• Problem description: Copy out the entire listing below exactly, but without its pictures.

• Data provided:
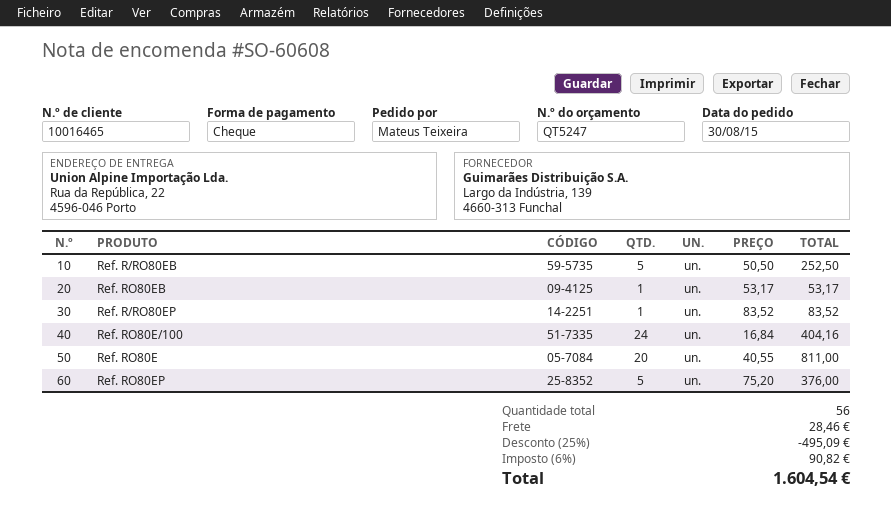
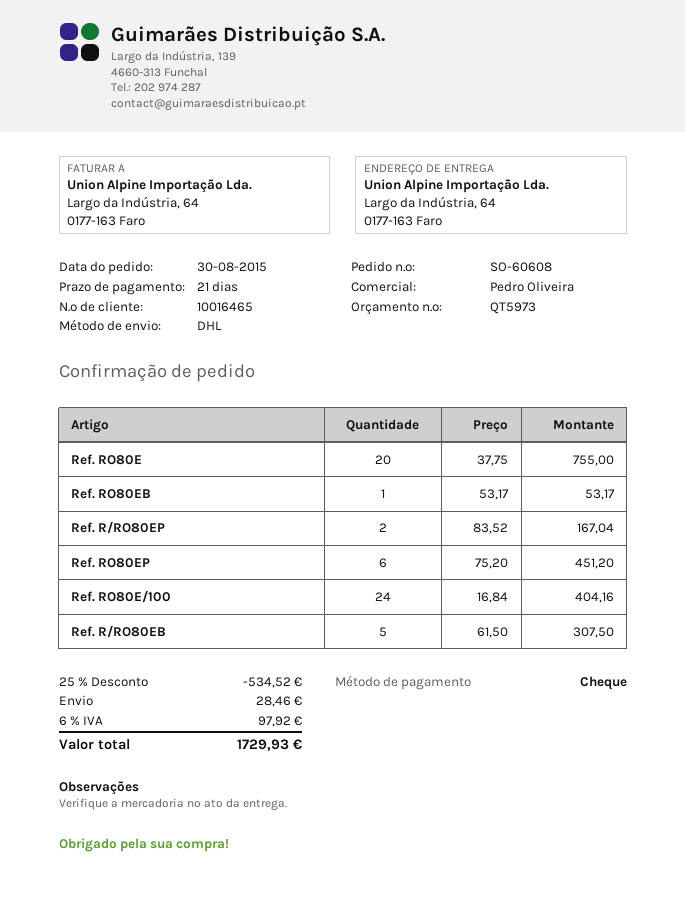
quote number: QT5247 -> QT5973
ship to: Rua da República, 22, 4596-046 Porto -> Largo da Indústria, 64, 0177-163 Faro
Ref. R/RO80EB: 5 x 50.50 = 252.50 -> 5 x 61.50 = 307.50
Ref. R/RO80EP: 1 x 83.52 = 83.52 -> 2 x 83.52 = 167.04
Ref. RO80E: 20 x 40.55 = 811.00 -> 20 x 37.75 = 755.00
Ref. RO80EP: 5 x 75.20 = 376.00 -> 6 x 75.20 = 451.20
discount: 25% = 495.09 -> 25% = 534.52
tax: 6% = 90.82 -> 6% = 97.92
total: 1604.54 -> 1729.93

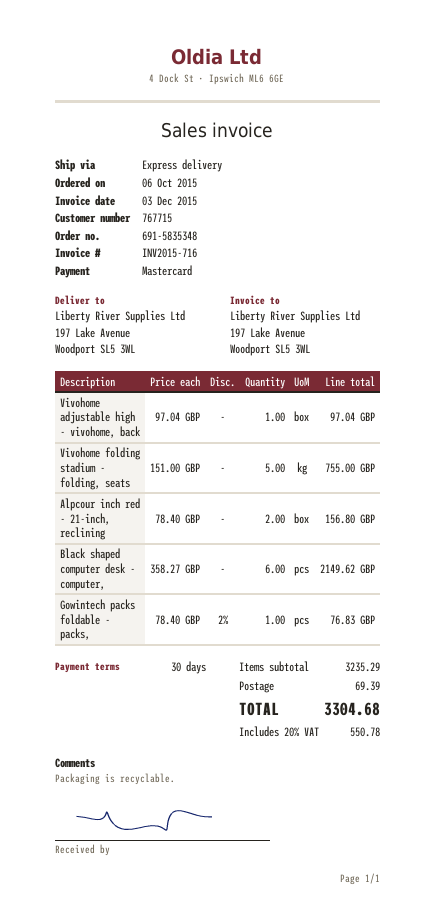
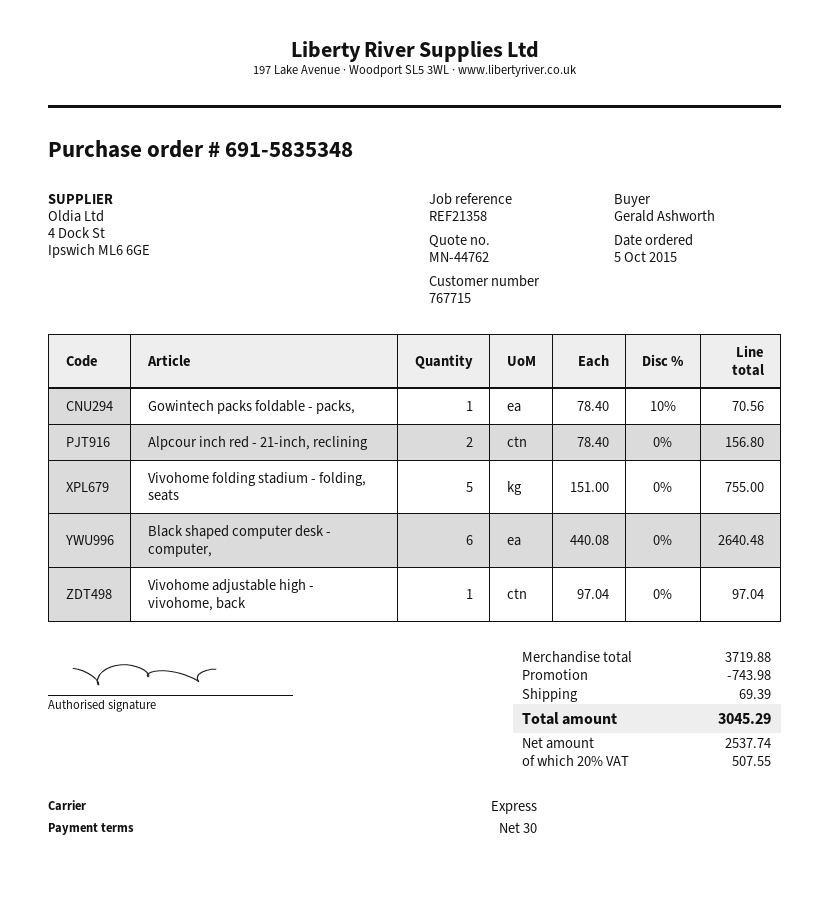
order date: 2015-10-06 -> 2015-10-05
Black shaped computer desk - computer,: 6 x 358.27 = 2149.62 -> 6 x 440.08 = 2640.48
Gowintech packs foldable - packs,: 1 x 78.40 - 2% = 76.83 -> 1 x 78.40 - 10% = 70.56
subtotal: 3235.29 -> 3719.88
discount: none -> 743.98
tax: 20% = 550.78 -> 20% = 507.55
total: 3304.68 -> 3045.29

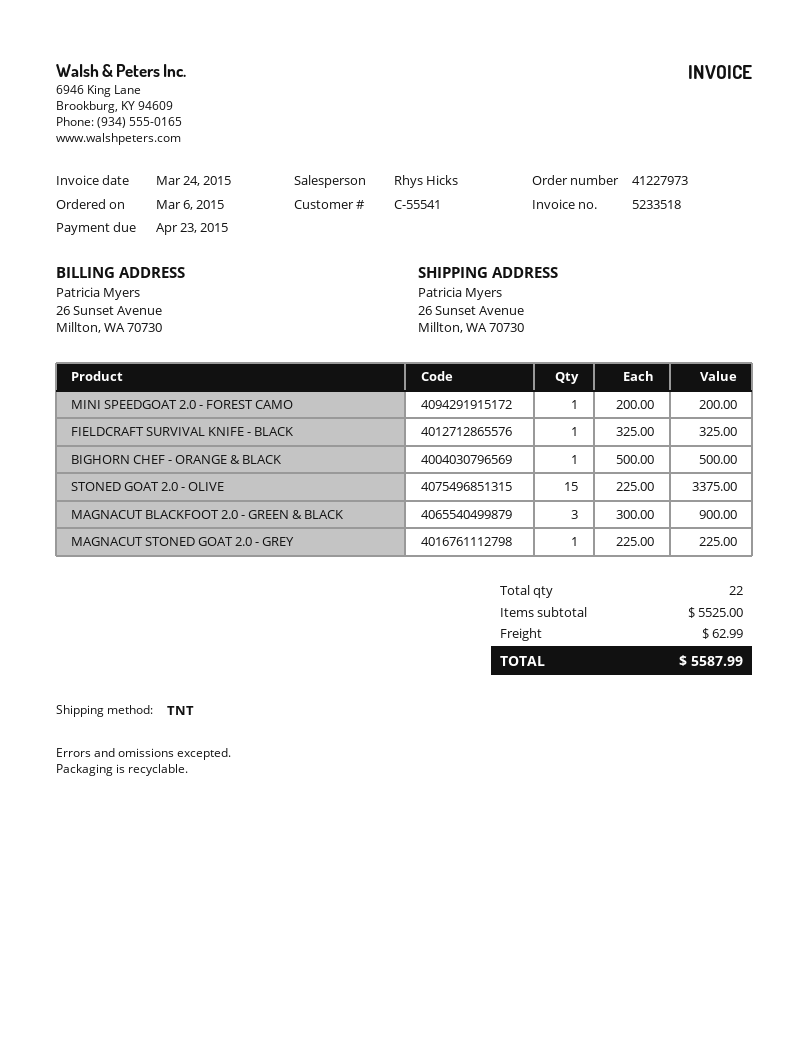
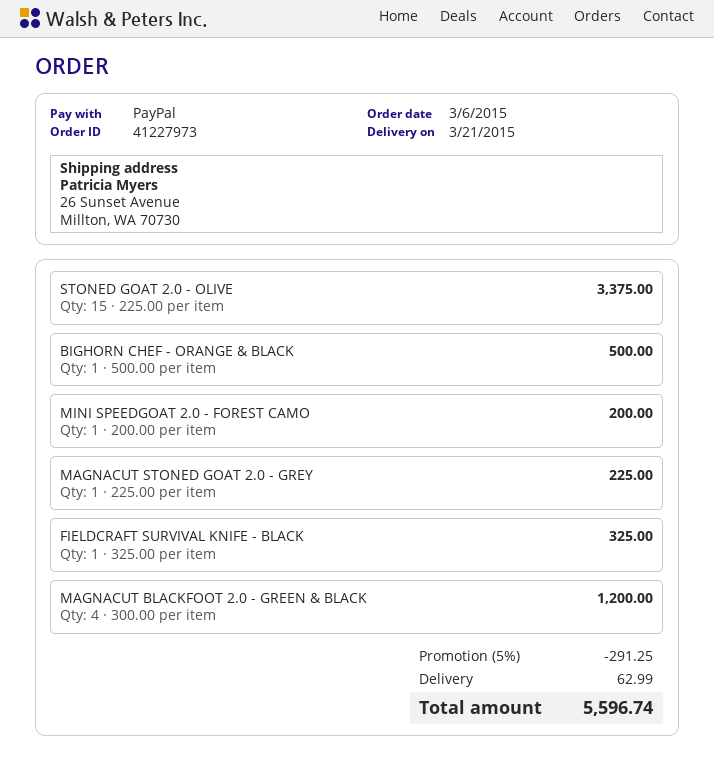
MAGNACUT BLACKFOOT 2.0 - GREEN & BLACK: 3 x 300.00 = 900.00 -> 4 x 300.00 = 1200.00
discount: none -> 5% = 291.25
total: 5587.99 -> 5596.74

• Answer box:
quote number: QT5247 -> QT5973
ship to: Rua da República, 22, 4596-046 Porto -> Largo da Indústria, 64, 0177-163 Faro
Ref. R/RO80EB: 5 x 50.50 = 252.50 -> 5 x 61.50 = 307.50
Ref. R/RO80EP: 1 x 83.52 = 83.52 -> 2 x 83.52 = 167.04
Ref. RO80E: 20 x 40.55 = 811.00 -> 20 x 37.75 = 755.00
Ref. RO80EP: 5 x 75.20 = 376.00 -> 6 x 75.20 = 451.20
discount: 25% = 495.09 -> 25% = 534.52
tax: 6% = 90.82 -> 6% = 97.92
total: 1604.54 -> 1729.93

order date: 2015-10-06 -> 2015-10-05
Black shaped computer desk - computer,: 6 x 358.27 = 2149.62 -> 6 x 440.08 = 2640.48
Gowintech packs foldable - packs,: 1 x 78.40 - 2% = 76.83 -> 1 x 78.40 - 10% = 70.56
subtotal: 3235.29 -> 3719.88
discount: none -> 743.98
tax: 20% = 550.78 -> 20% = 507.55
total: 3304.68 -> 3045.29

MAGNACUT BLACKFOOT 2.0 - GREEN & BLACK: 3 x 300.00 = 900.00 -> 4 x 300.00 = 1200.00
discount: none -> 5% = 291.25
total: 5587.99 -> 5596.74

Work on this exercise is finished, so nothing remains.